[[ Data extracts open ]]

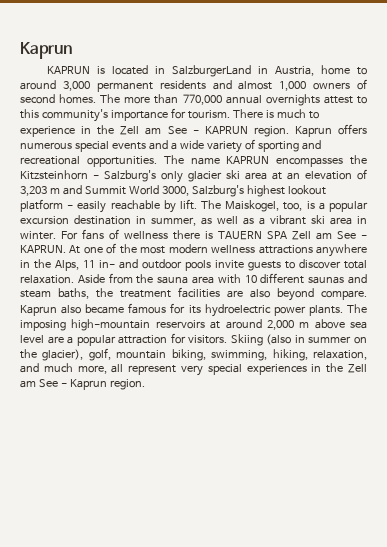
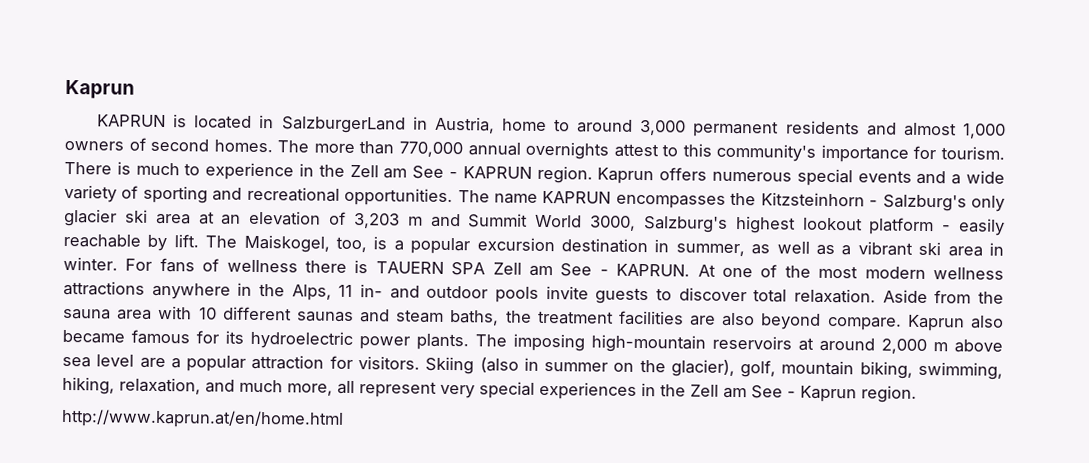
+ http://www.kaprun.at/en/home.html

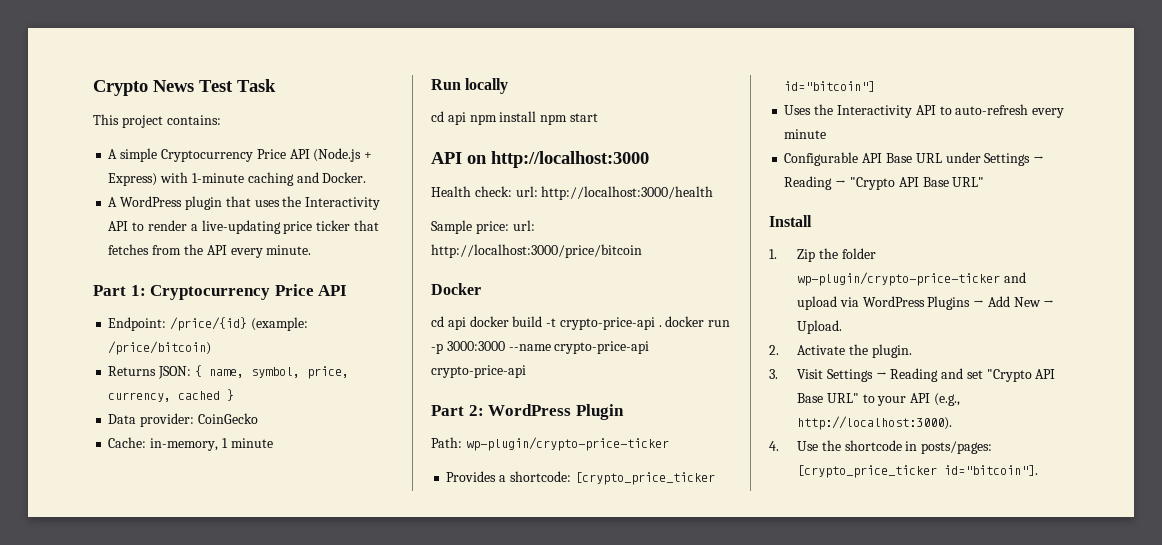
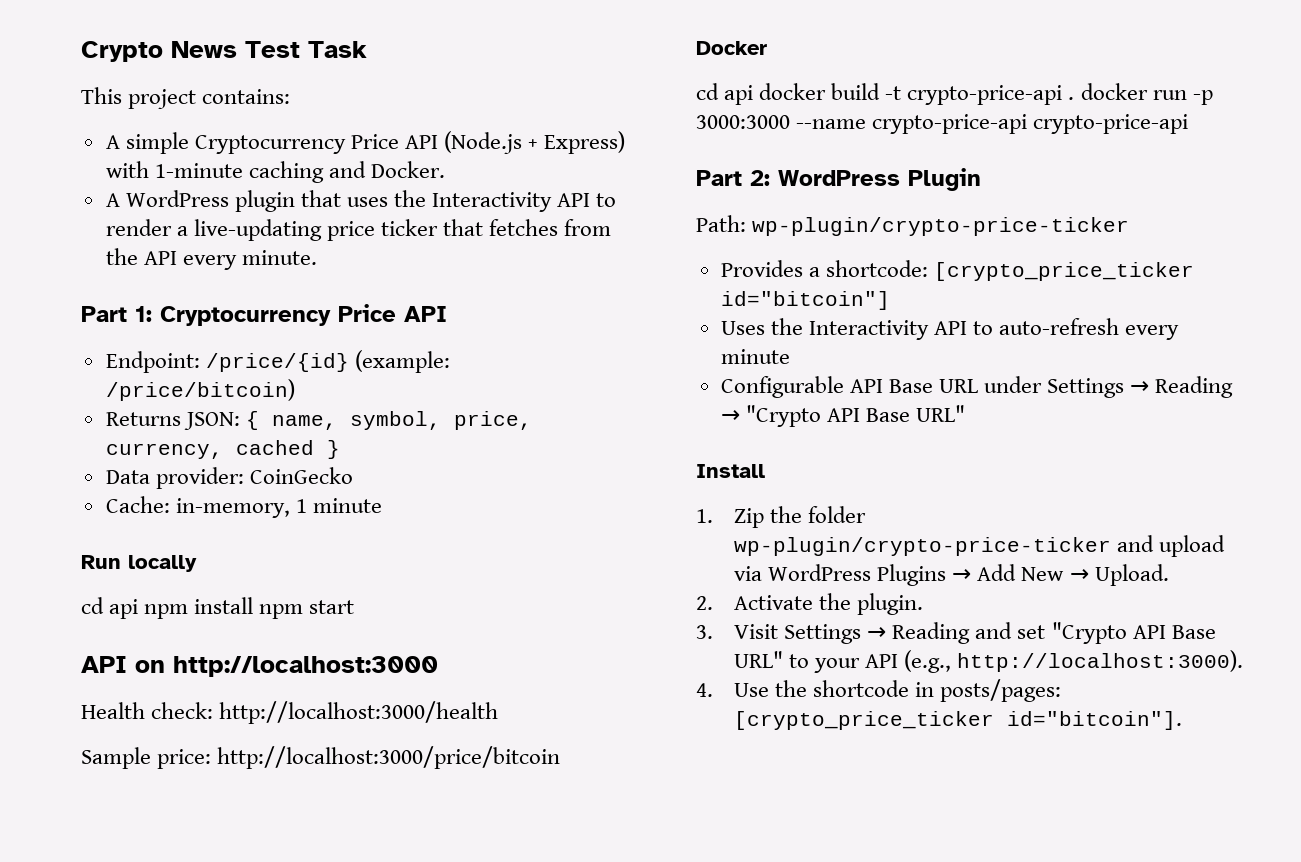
- Health check: url: http://localhost:3000/health
+ Health check: http://localhost:3000/health
- Sample price: url: http://localhost:3000/price/bitcoin
+ Sample price: http://localhost:3000/price/bitcoin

[[ Data extracts closed ]]

• _Task item_
Every line of the data that includes the word "check" should be copied.

• _Answer to this exercise_
- Health check: url: http://localhost:3000/health
+ Health check: http://localhost:3000/health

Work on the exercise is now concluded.